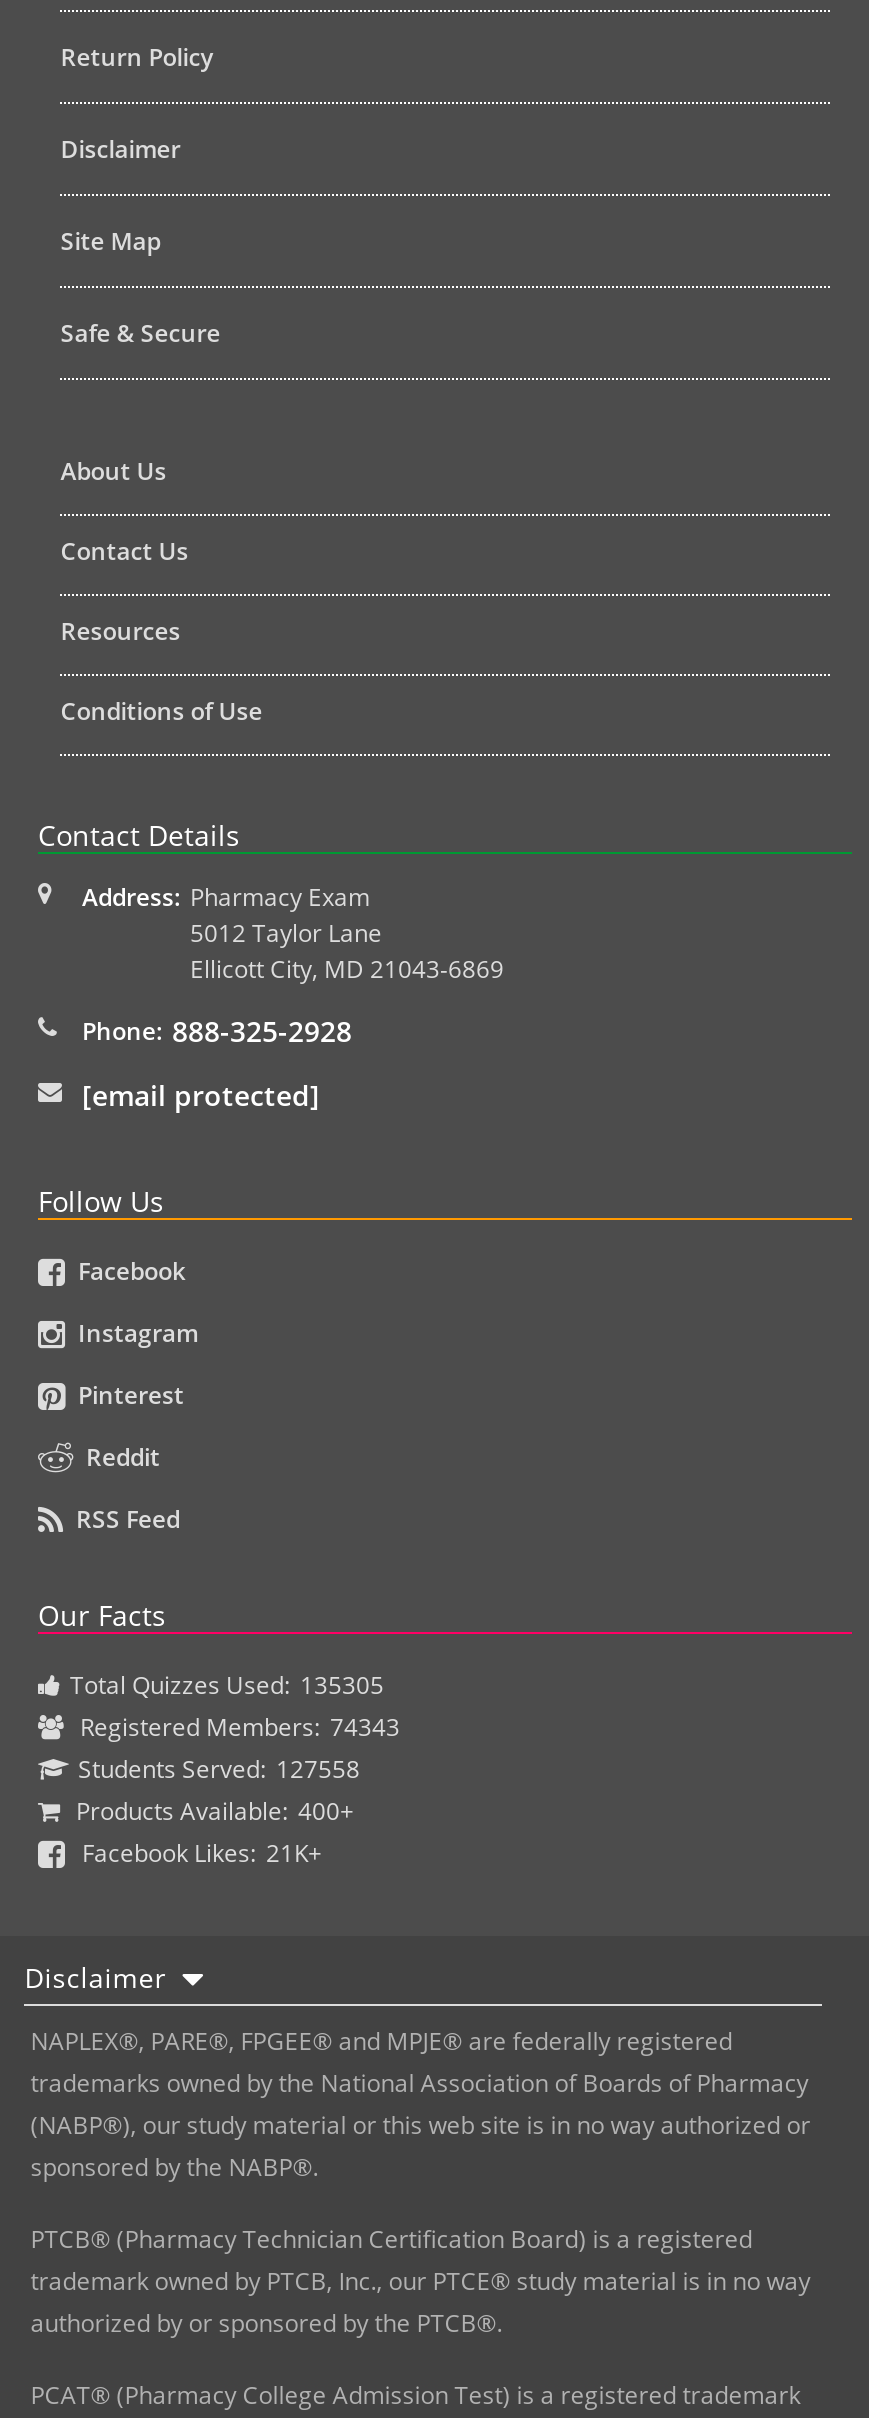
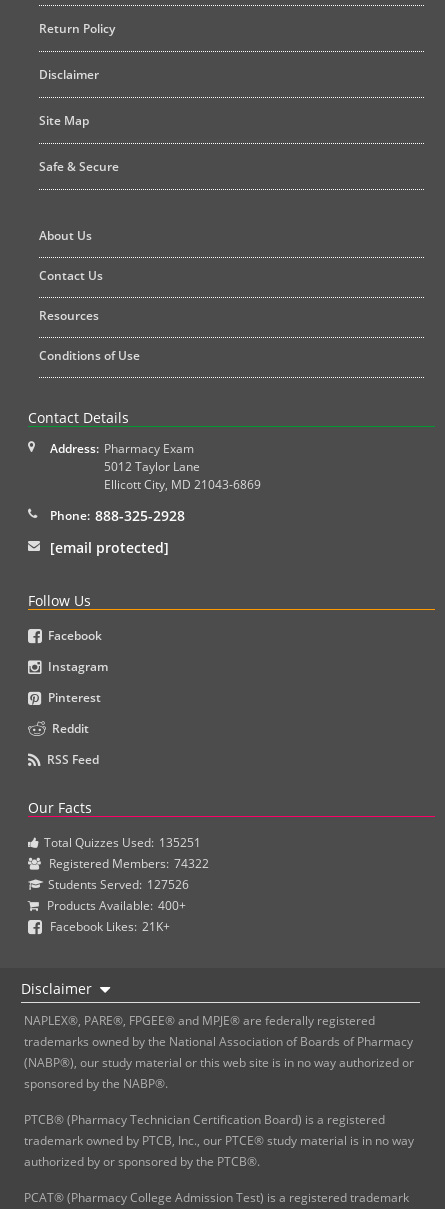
[70,1669,384,1703] Total Quizzes Used: 135305 -> [44,834,201,851] Total Quizzes Used: 135251
[74,1711,400,1745] Registered Members: 74343 -> [46,855,209,872] Registered Members: 74322
[78,1753,360,1787] Students Served: 127558 -> [48,876,189,893] Students Served: 127526

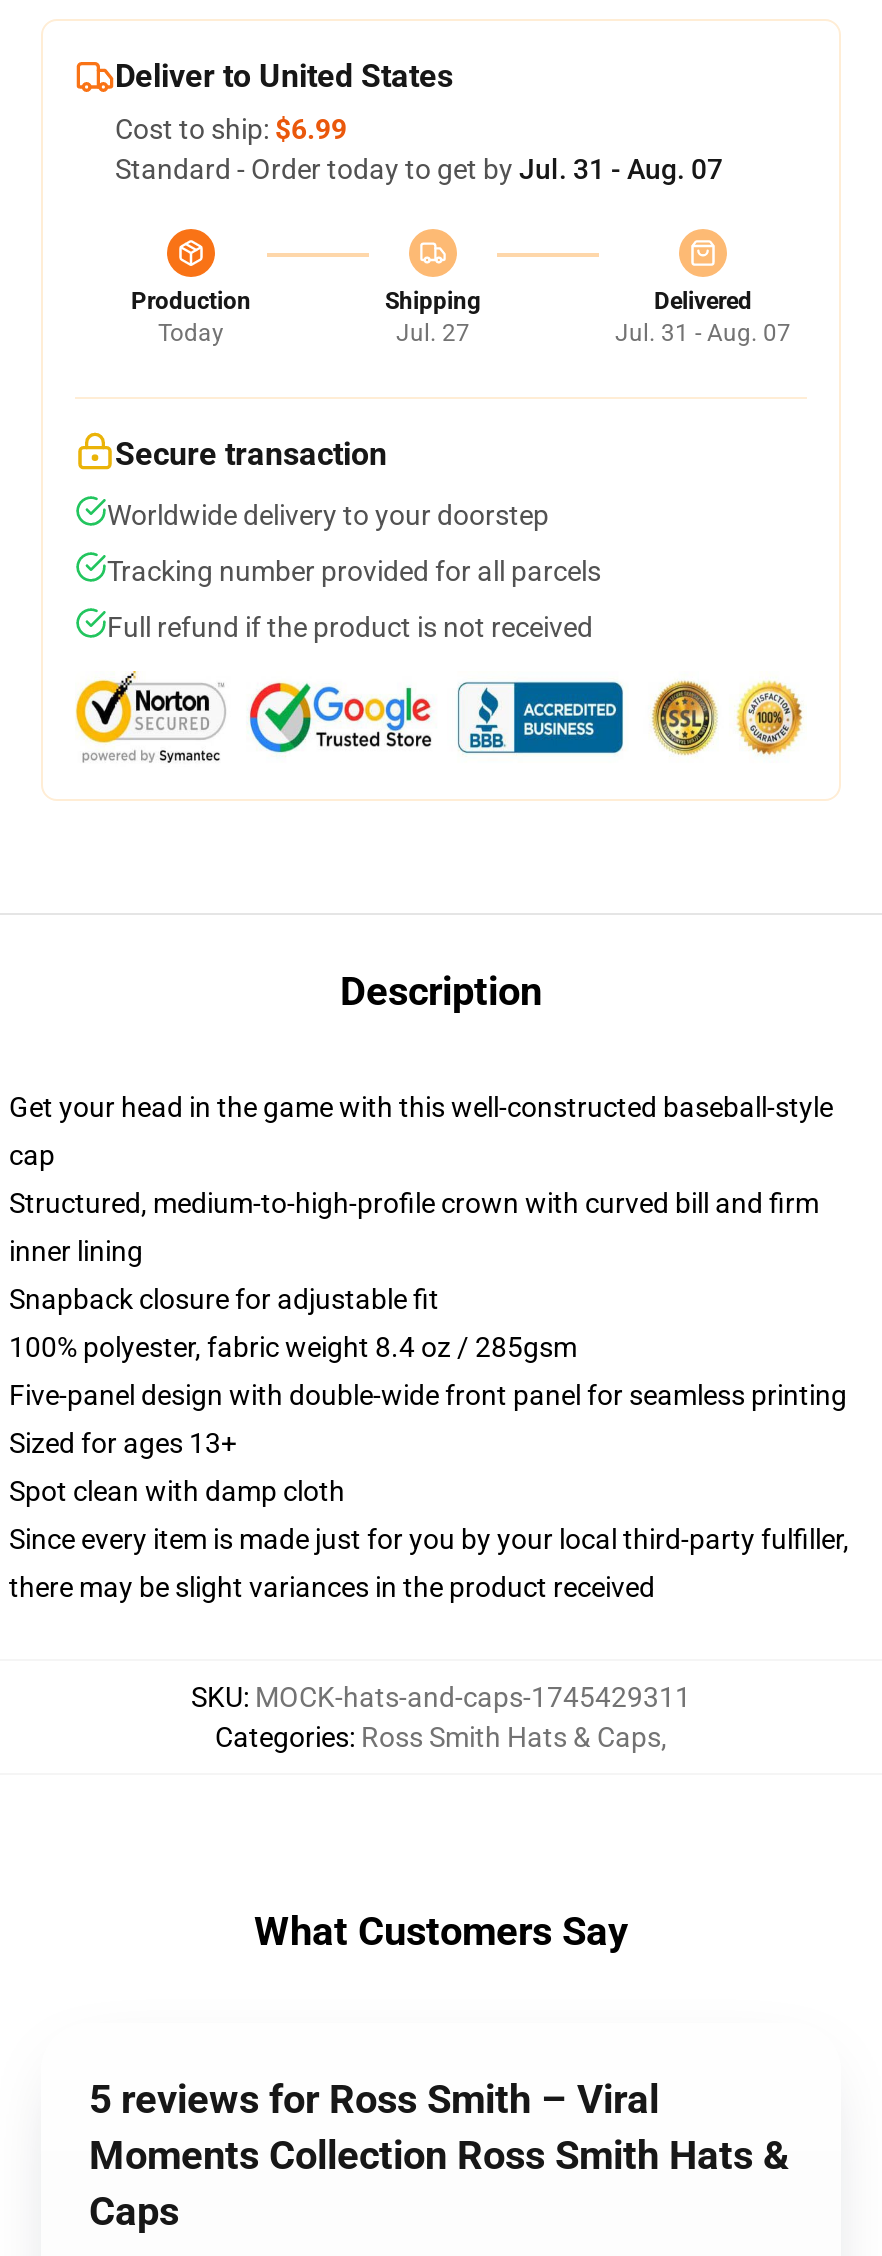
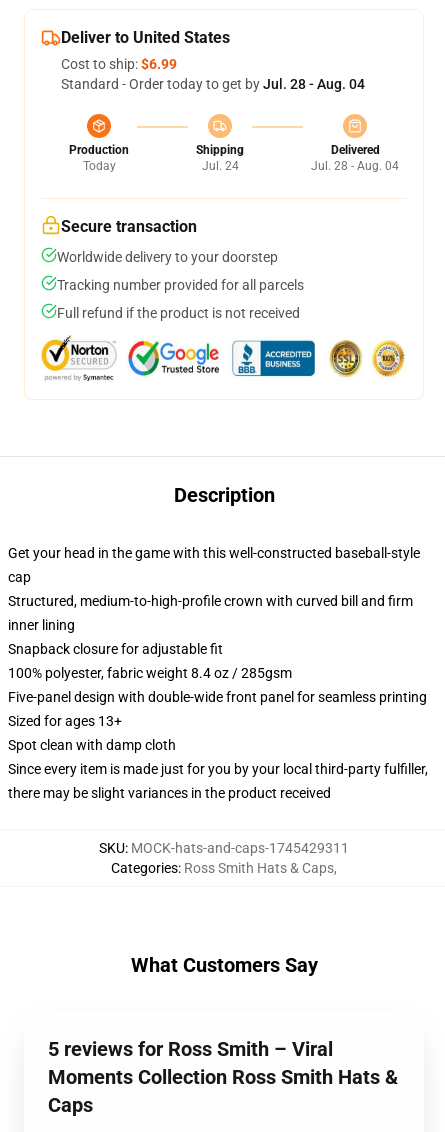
[115,153,723,185] Standard - Order today to get by Jul. 31 - Aug. 07 -> [61,76,365,92] Standard - Order today to get by Jul. 28 - Aug. 04
[396,319,470,347] Jul. 27 -> [202,159,238,173] Jul. 24
[615,319,791,347] Jul. 31 - Aug. 07 -> [311,159,399,173] Jul. 28 - Aug. 04

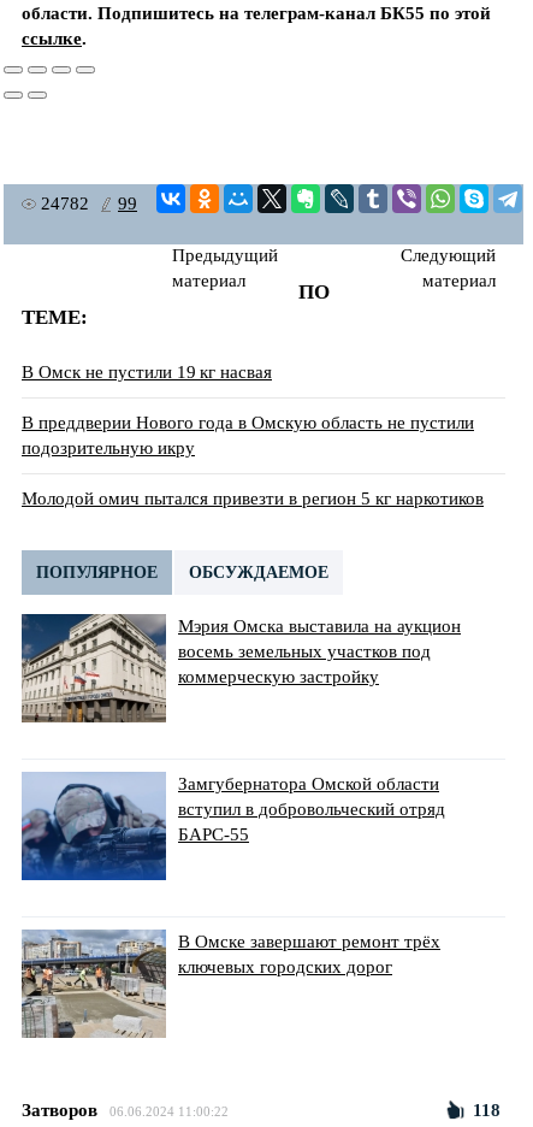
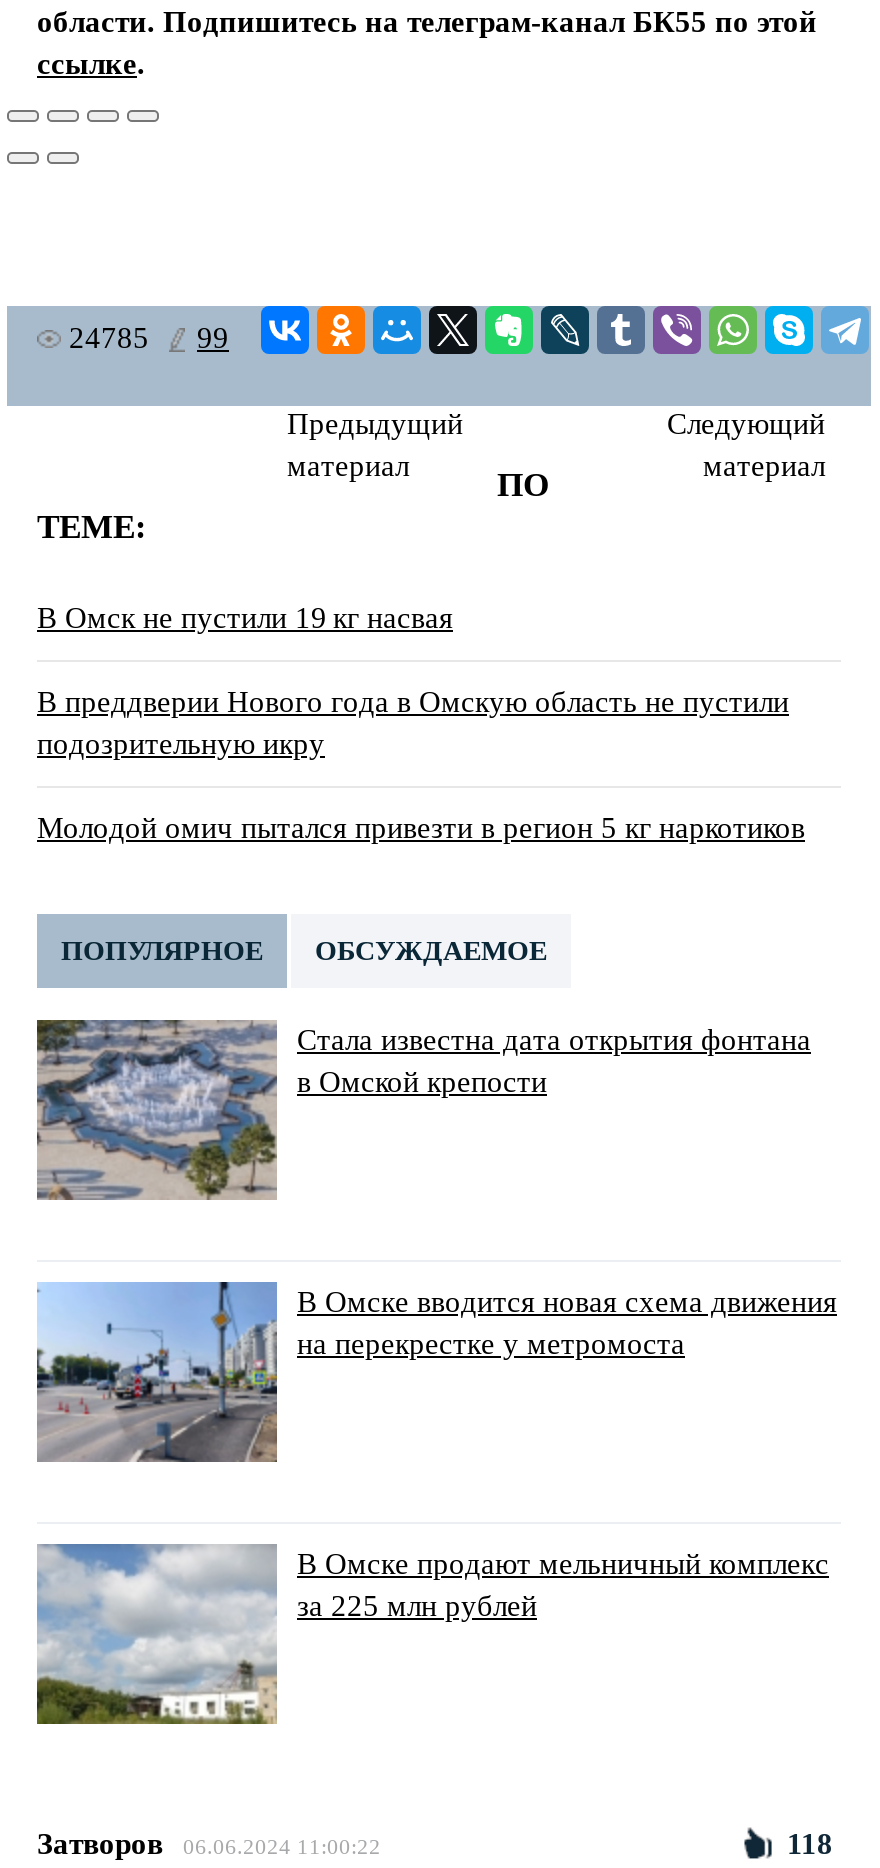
[41,194,137,213] 24782 99 -> [69,322,229,354] 24785 99
[22,613,461,722] [image] | Мэрия Омска выставила на аукцион | восемь земельных участков под | коммерческую застройку -> [35,1018,811,1200] [image] | Стала известна дата открытия фонтана | в Омской крепости
[20,772,445,881] [image] | Замгубернатора Омской области | вступил в добровольческий отряд | БАРС-55 -> [35,1280,837,1464] [image] | В Омске вводится новая схема движения | на перекрестке у метромоста
[20,930,440,1038] [image] | В Омске завершают ремонт трёх | ключевых городских дорог -> [35,1544,829,1726] [image] | В Омске продают мельничный комплекс | за 225 млн рублей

---*---

* Task details:
Nothing but the lines from the line containing "[78,1753,360,1787] Students Served: 127558" through the last line of the material may be output, and they must be copied exactly, without pictures.

* Your response:
[78,1753,360,1787] Students Served: 127558 -> [48,876,189,893] Students Served: 127526

[115,153,723,185] Standard - Order today to get by Jul. 31 - Aug. 07 -> [61,76,365,92] Standard - Order today to get by Jul. 28 - Aug. 04
[396,319,470,347] Jul. 27 -> [202,159,238,173] Jul. 24
[615,319,791,347] Jul. 31 - Aug. 07 -> [311,159,399,173] Jul. 28 - Aug. 04

[41,194,137,213] 24782 99 -> [69,322,229,354] 24785 99
[22,613,461,722] [image] | Мэрия Омска выставила на аукцион | восемь земельных участков под | коммерческую застройку -> [35,1018,811,1200] [image] | Стала известна дата открытия фонтана | в Омской крепости
[20,772,445,881] [image] | Замгубернатора Омской области | вступил в добровольческий отряд | БАРС-55 -> [35,1280,837,1464] [image] | В Омске вводится новая схема движения | на перекрестке у метромоста
[20,930,440,1038] [image] | В Омске завершают ремонт трёх | ключевых городских дорог -> [35,1544,829,1726] [image] | В Омске продают мельничный комплекс | за 225 млн рублей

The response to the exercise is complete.